Excessive alcohol consumption affects the drinkers, especially the heaviest drinkers, but also, as a negative externality, adversely affects others in society. When alcohol is involved in a car crash, the other drivers and passengers are affected by alcohol, as well as first responders and the legal and healthcare systems. When alcohol is involved in violent crimes, the victims, law enforcement and the judicial system are adversely impacted. Alcohol creates unnecessary medical costs, through both addiction and the destructive physiological effects of alcohol consumption, creating costs for the healthcare system, first responders and close family and friends.
The total cost to society is substantially higher than the tax rate on alcohol, even accounting for the addition of state and local taxes to Federal taxes (Looney, 2017). An increase in Federal excise taxes on alcohol will be more effective than state or local taxes because Federal taxes reduce geographic variability and prevent producers of alcohol in some regions from gaining a competitive advantage.
Landscape
Federal excise taxes used to be a major source of Federal revenue, dating back to before the individual income tax was in place (Looney, 2017). If the 1951 Federal excise tax rate on alcohol had been adjusted for yearly inflation, it would currently be $95.85/proof gallon, far above the estimated current average rate of $13.50 (Lowry, 2015; Congressional Budget Office, 2018). An exact current rate is impossible to calculate due to the complexities in the tax code, with different types of alcohol taxed at different rates at different levels of production and importation.
In the United States, the vast majority of the drinks consumed are consumed by the people who consume the most, with the top 10 percent of drinkers consuming 73.85 drinks/week (see Exhibit 1) (Ingraham, 2014). 30% of Americans do not consume any alcohol and the next 30% consume less than a drink/week. In fact, it is estimated that if the top ten percent of drinkers drank like the 80th-89th percentile, drink sales would fall by 60%. As a result, any attempt to curb the drinking of this top group of drinkers will be met with resistance by alcohol producers who rely on this group for their revenue. The fact that the top groups drink much more alcohol than lower drinking groups means that any increase to the alcohol excise tax will not affect most Americans and instead fall on the group that is drinking in the most destructive ways and contributing to the negative externalities associated with alcohol consumption.

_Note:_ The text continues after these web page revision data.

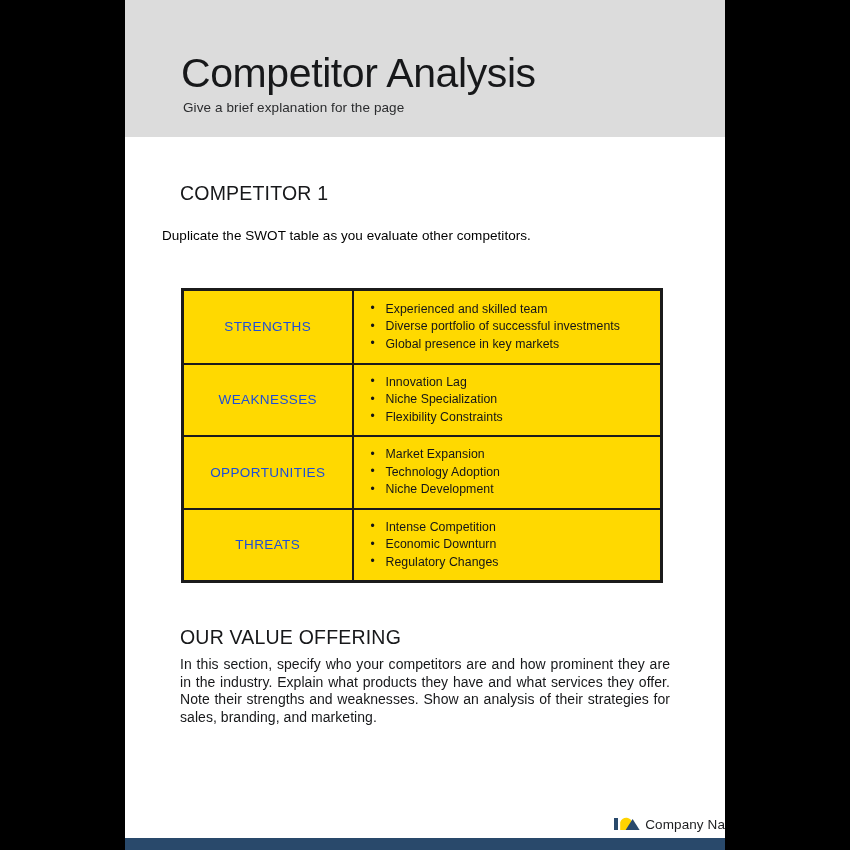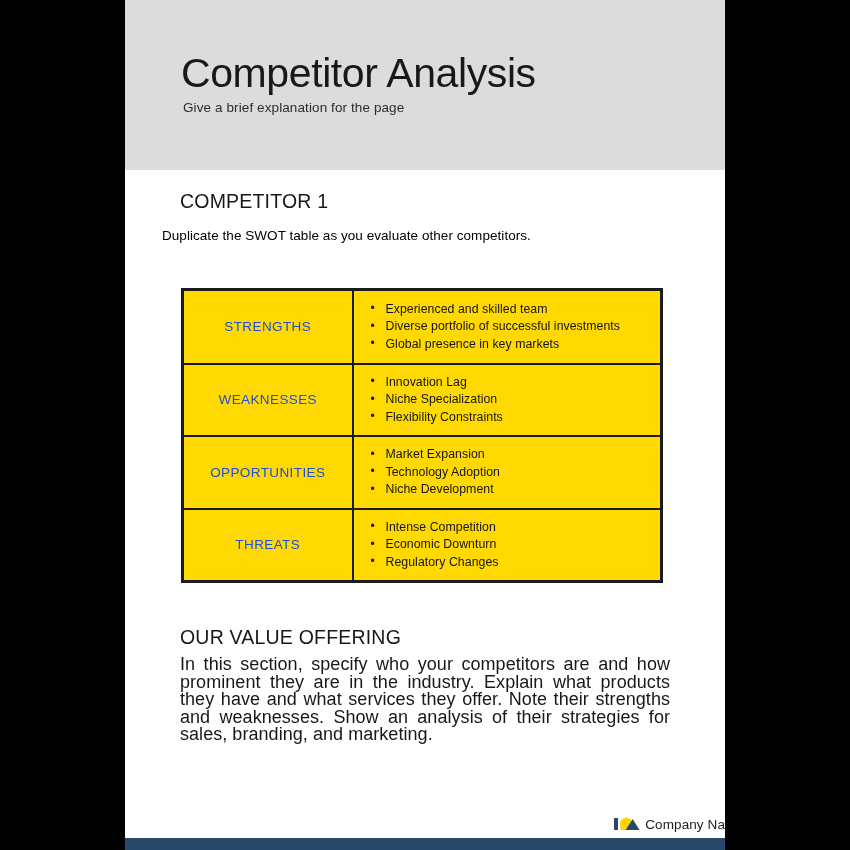"Competitor Analysis" .header-band { height: 170px -> 137px }
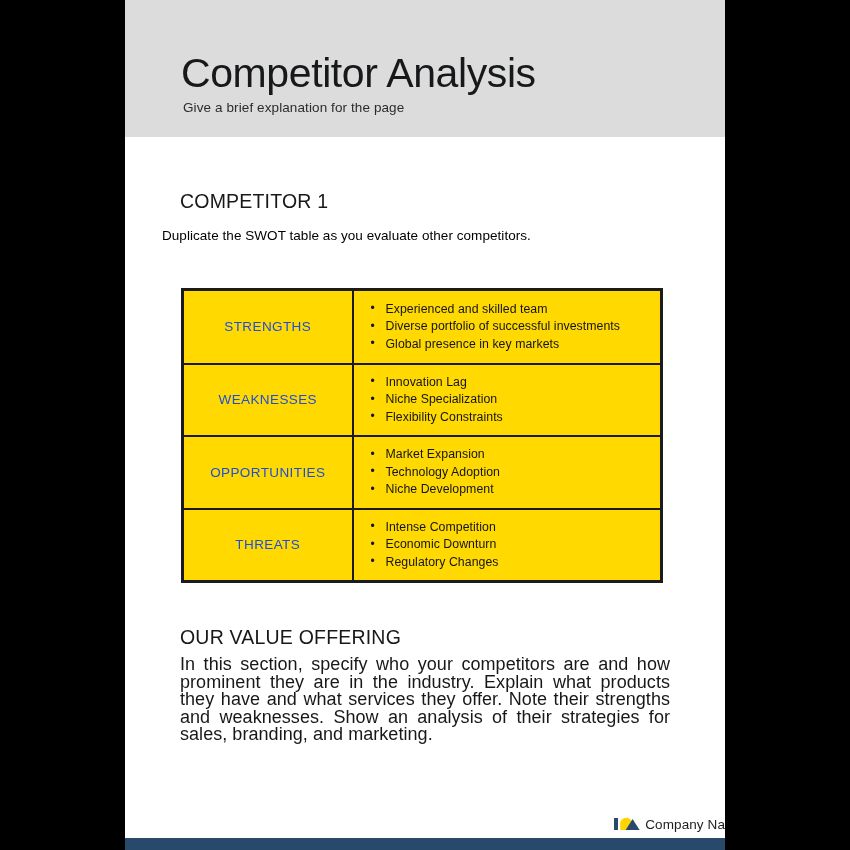"COMPETITOR 1" .heading-competitor { top: 20px -> 12px }
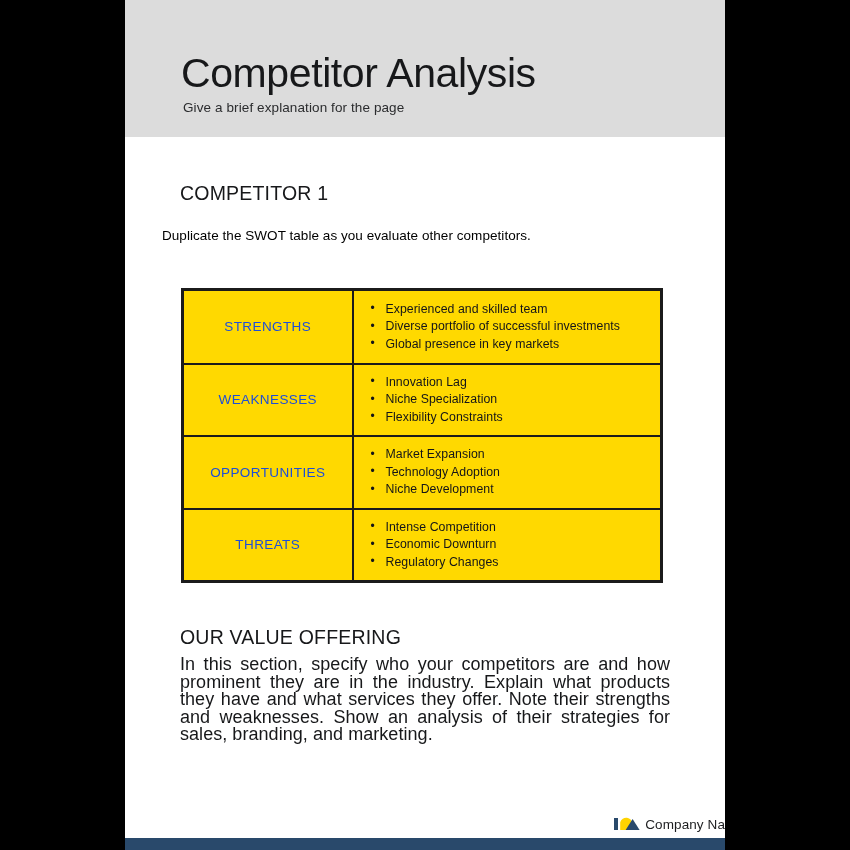"In this section, specify who" .value-paragraph { font-size: 18px -> 14px }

Another way to evaluate the effect of the tax is to look at burden/year on different groups. Daley et. al (2012) estimate that a $.25 increase per drink tax increase would cost non high risk drinkers (50% of drinkers, which themselves comprise 70% of adults) less than $30/year, meaning that only 35% of adults would pay more than $30/year. A high risk drinker is someone who, in a given month during the year, engages in at least one of the following behaviors: drunk driving, binge drinking, heavy drinking or drinking above dietary guidelines. This is the top group of drinkers and also the behaviors that drive the negative externalities.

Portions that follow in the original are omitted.